Clinical patterns were strongly lineage-driven: cancer type explained far more ORR variability than drug identity (37.3% vs 15.6%; F = 13.43 vs 3.29). FDA approvals reflected these same patterns where ORR strongly predicted indication status (F = 98.3-104.1).
In contrast, laboratory efficacy metrics did not track clinical activity. Raw in vitro AUC showed no association with ORR (R2 = 0.00; 95% CI: 0.00-0.01) and was dominated by drug identity rather than cancer lineage (85.2% vs 8.6%; F = 212.2 vs 21.6). Instead, AUC correlated with clinical exposure: unbound Cmax (R2 = 0.21 [0.21-0.34]) and therapeutic minimum concentrations (R2 = 0.69 [0.64-0.73]). This indicates that standard assay ranges capture exposure requirements rather than true efficacy. Normalizing potency by exposure restored the expected clinical relationships and resolved drug-specific anomalies such as gemcitabine.
Biomarkers showed consistent behavior across clinical and laboratory settings. Among 314 biomarker-drug pairs, correlation directions were significantly conserved (R2 = 0.17 [0.10-0.25]; p = 2.8×10 −14 ). Literature-defined sensitivity and resistance annotations were enriched in vitro (OR = 3.7; p = 2.36×10 −8 ) and in the clinic (OR = 3.9; p = 6.52×10 −9 ), with stronger performance for correlations >0.1 (OR = 13.3 in vitro; OR = 8.4 clinically). Simple biomarker-sum models performed well across drugs, consistent with multi-pathway pseudo-first-order behavior.
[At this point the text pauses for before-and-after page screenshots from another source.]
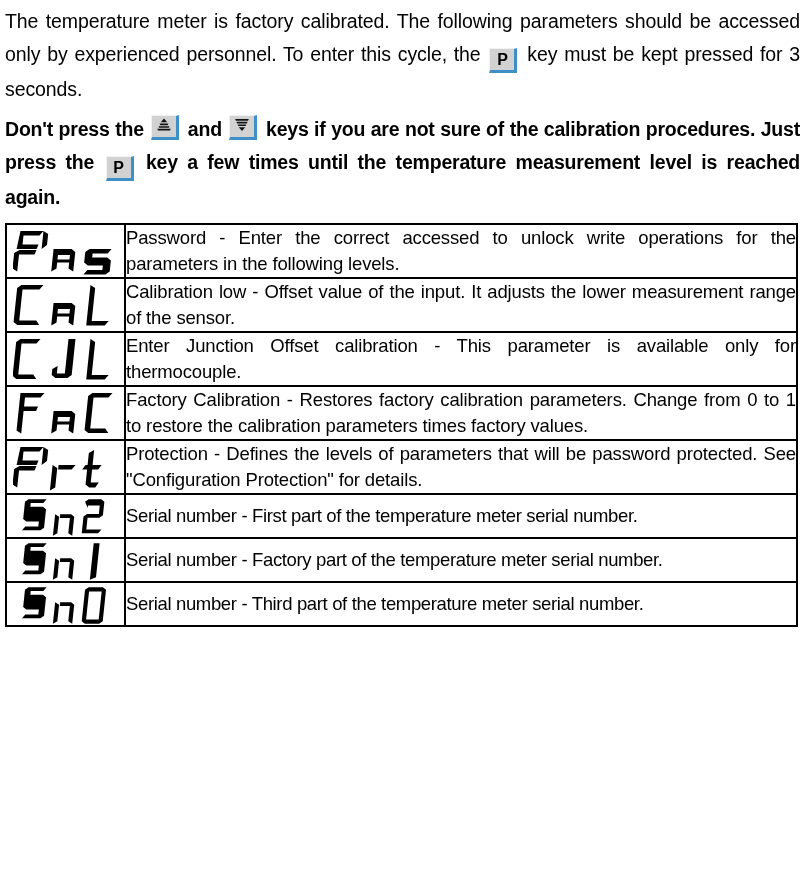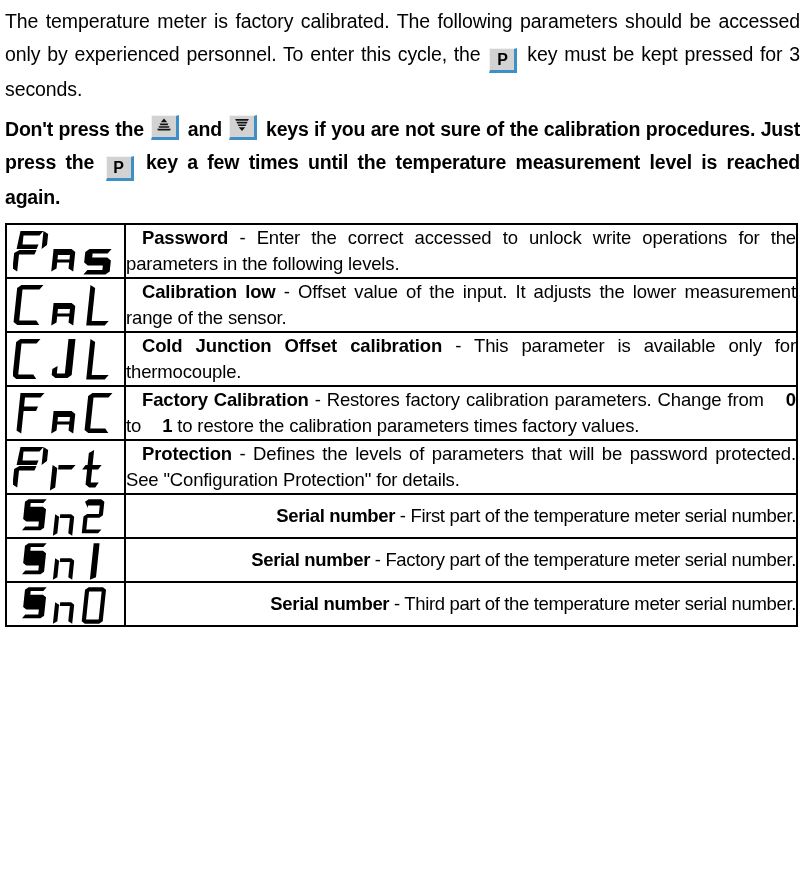--- a/index.html
+++ b/index.html
@@ -90,7 +90,7 @@
     letter-spacing: -0.15px;
     hyphens: none;
   }
-  .c-desc b { font-weight: bold; padding-left: 16px; }
+  .c-desc b { font-weight: normal; }
   .row-single .c-desc {
     text-align: right;
     padding-top: 3px;

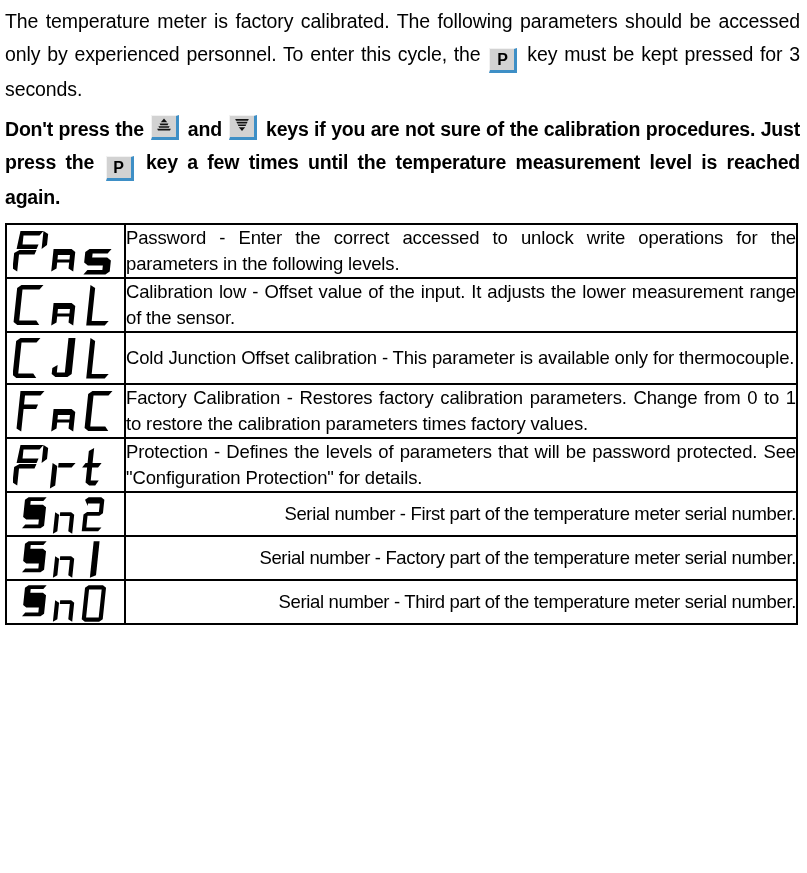--- a/index.html
+++ b/index.html
@@ -161,7 +161,7 @@
             </g>
           </svg>
         </td>
-        <td class="c-desc"><b>Cold Junction Offset calibration</b><span> - </span><span>This parameter is available only for thermocouple.</span></td>
+        <td class="c-desc"><b>Enter Junction Offset calibration</b><span> - </span><span>This parameter is available only for thermocouple.</span></td>
       </tr>
 
       <tr>

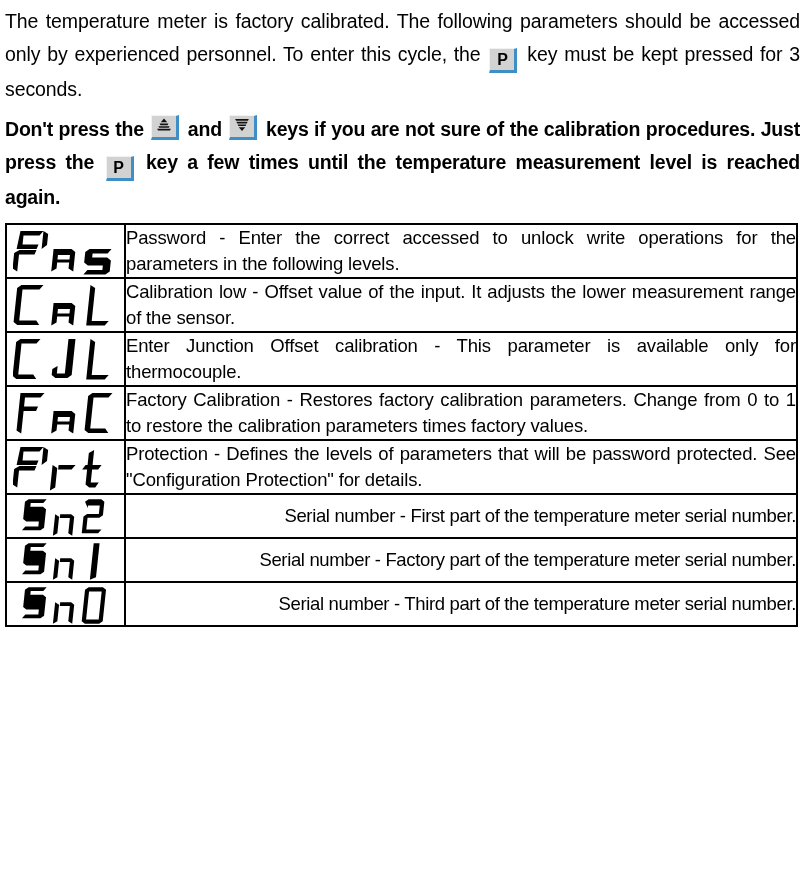--- a/index.html
+++ b/index.html
@@ -92,7 +92,7 @@
   }
   .c-desc b { font-weight: normal; }
   .row-single .c-desc {
-    text-align: right;
+    text-align: left;
     padding-top: 3px;
     padding-bottom: 3px;
     letter-spacing: -0.35px;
Overall, NCI1970-Meta provides a quantitative framework linking laboratory pharmacology to real-world clinical efficacy. Biological signal is reliably preserved within drugs, while cross-drug comparisons require explicit exposure normalization. This resource offers a statistical foundation for improving drug prioritization, biomarker development, and translational pharmacodynamic modeling.